Behalte es bzw. vergewissere dich, zu welche Preisen so ein Teil bei der Bucht rausgeht:

http://shop.ebay.de/?_from=R40&_trk...AV6+545-0DB10-0AX0+&_sacat=See-All-Categories

btw.  



> mein wissen beschränkt sich auf andere bereiche, ich bin euch da keine hilfe.


Was sind den deine "beschränkten" Bereiche??? 

Frank


----------



## zotos (10 April 2011)

seppen schrieb:


> ...
> da behalt ich´s lieber und hängs mir an die wand, sieht ja gut aus.

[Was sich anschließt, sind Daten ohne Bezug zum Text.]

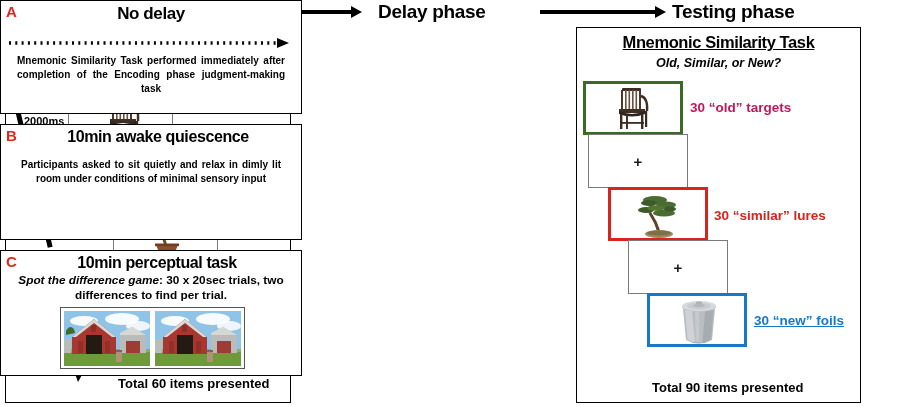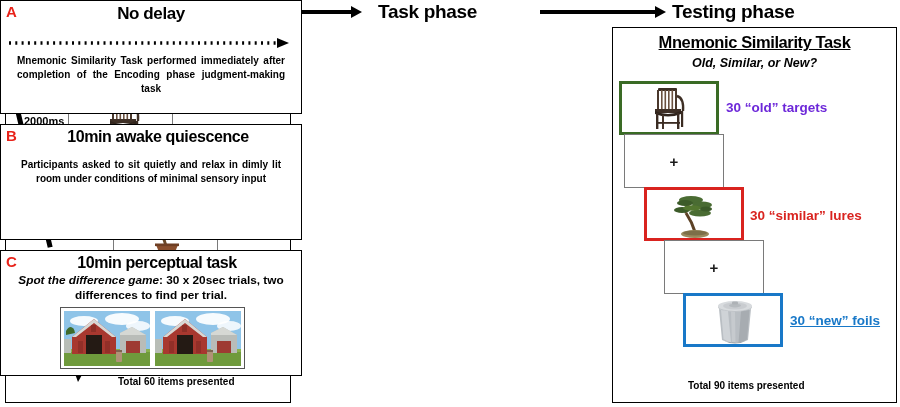--- a/index.html
+++ b/index.html
@@ -49,21 +49,21 @@
   
   .panel {
     position: absolute;
     border: 1.5px solid #000;
     background: #fff;
     box-sizing: border-box;
   }
   .panel-left   { left: 5px;   top: 27px; width: 286px; height: 376px; }
   .panel-mid    { left: 299px; top: 27px; width: 302px; height: 376px;
                   border: none; }
-  .panel-right  { left: 612px; top: 27px; width: 285px; height: 376px; }
+  .panel-right  { left: 576px; top: 27px; width: 285px; height: 376px; }
 
   .panel-heading {
     text-align: center;
     font-size: 16.5px; font-weight: bold;
     text-decoration: underline;
     letter-spacing: -0.4px;
     margin-top: 5px;
     white-space: nowrap;
   }
   .panel-sub {
@@ -91,27 +91,27 @@
   .timing-label {
     position: absolute;
     font-size: 11px; font-weight: bold;
     white-space: nowrap;
   }
   .count-label {
     position: absolute;
     font-size: 13.5px; font-weight: bold;
     white-space: nowrap;
   }
-  .count-green { color: #6d28d9; }
+  .count-green { color: #be185d; }
   .count-red   { color: #d9231f; }
   .count-blue  { color: #1878c8; text-decoration: underline; }
 
   .total-label {
     position: absolute;
-    font-size: 10px; font-weight: bold;
+    font-size: 13px; font-weight: bold;
     white-space: nowrap;
   }
 
   
   .diag-arrow { position: absolute; left: 0px; top: 80px; width: 90px; height: 280px; }
 
   
   .sub {
     position: absolute;
     border: 1.5px solid #000;
@@ -170,21 +170,21 @@
 <body>
 
 <div class="figure">
 
   <div class="phase-header">
     <div class="phase-title ph-encoding">Encoding phase</div>
     <div class="arrow-h arrow1">
       <div class="shaft"></div>
         <div class="head"></div>
     </div>
-    <div class="phase-title ph-delay">Task phase</div>
+    <div class="phase-title ph-delay">Delay phase</div>
     <div class="arrow-h arrow2">
       <div class="shaft"></div>
         <div class="head"></div>
     </div>
     <div class="phase-title ph-testing">Testing phase</div>
   </div>
 
   <div class="panel panel-left">
     <div class="panel-heading">Judgment-making task</div>
     <div class="panel-sub">Indoors or Outdoors?</div>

Versuch das Teil lieber loszuwerden und investiere die Knete in ein Kunstwerk das mit der Zeit den Wert steigert statt zu verlieren.


----------



## Unimog-HeizeR (10 April 2011)

IBFS schrieb:


> Für den Privatmann sind sind typischerweise solche Panels nur bedingt einsetzbar, weil das FETTE Siemens Logo drauf ist. Das hängt sich keine in die
> Küche oder in den Flur.



Das würde ich jetzt sooo nicht behaupten... 

Gruß
Timo


----------



## vierlagig (10 April 2011)

zotos schrieb:


> Versuch das Teil lieber loszuwerden und investiere die Knete in ein Kunstwerk das mit der Zeit den Wert steigert statt zu verlieren.



z.B.


----------



## IBFS (10 April 2011)

Unimog-HeizeR schrieb:


> Das würde ich jetzt sooo nicht behaupten...


 
Eiskalt aus der Reserve gelockt  

Frank


----------



## seppen (10 April 2011)

gut, ich danke euch für die mühe mir den preis zu erklären, wobei ich das mit der fragwürdigenden herkunft doch etwas beleidigend empfinde. eine rechnung kann ich übrigens ausstellen, garantie kann ich natürlich keine geben.


----------



## bike (10 April 2011)

seppen schrieb:


> gut, ich danke euch für die mühe mir den preis zu erklären, wobei ich das mit der fragwürdigenden herkunft doch etwas beleidigend empfinde. eine rechnung kann ich übrigens ausstellen, garantie kann ich natürlich keine geben.



Ach nimm es leicht.
Es ist aber so, von ungefähr kommt nichts.


bike


P.S: Die Shift Taste ist zu Verwendung freigegeben.


----------



## IBFS (10 April 2011)

seppen schrieb:


> gut, ich danke euch für die mühe mir den preis zu erklären, wobei ich das mit der fragwürdigenden herkunft doch etwas beleidigend empfinde. eine rechnung kann ich übrigens ausstellen, garantie kann ich natürlich keine geben.


 
1. Jetzt hast du schon mal 8 Beiträge 
2. Jetzt bis du kein RO mehr
3. Ist beim "Verkaufen wollen" die Info - RECHNUNG kann ausgestellt werden - die wichtigste Info überhaupt !!!! (soviele Ausrufezeichen kann ich garnicht machen ;-) )
4. Hättest du die Rechnungssache gleich geschrieben, dann hättest du dir das Thema "fragwürdige Herkunft" erspart 
5. Könntest du jetzt noch verkünden, was du sonst so treibst 

Frank


----------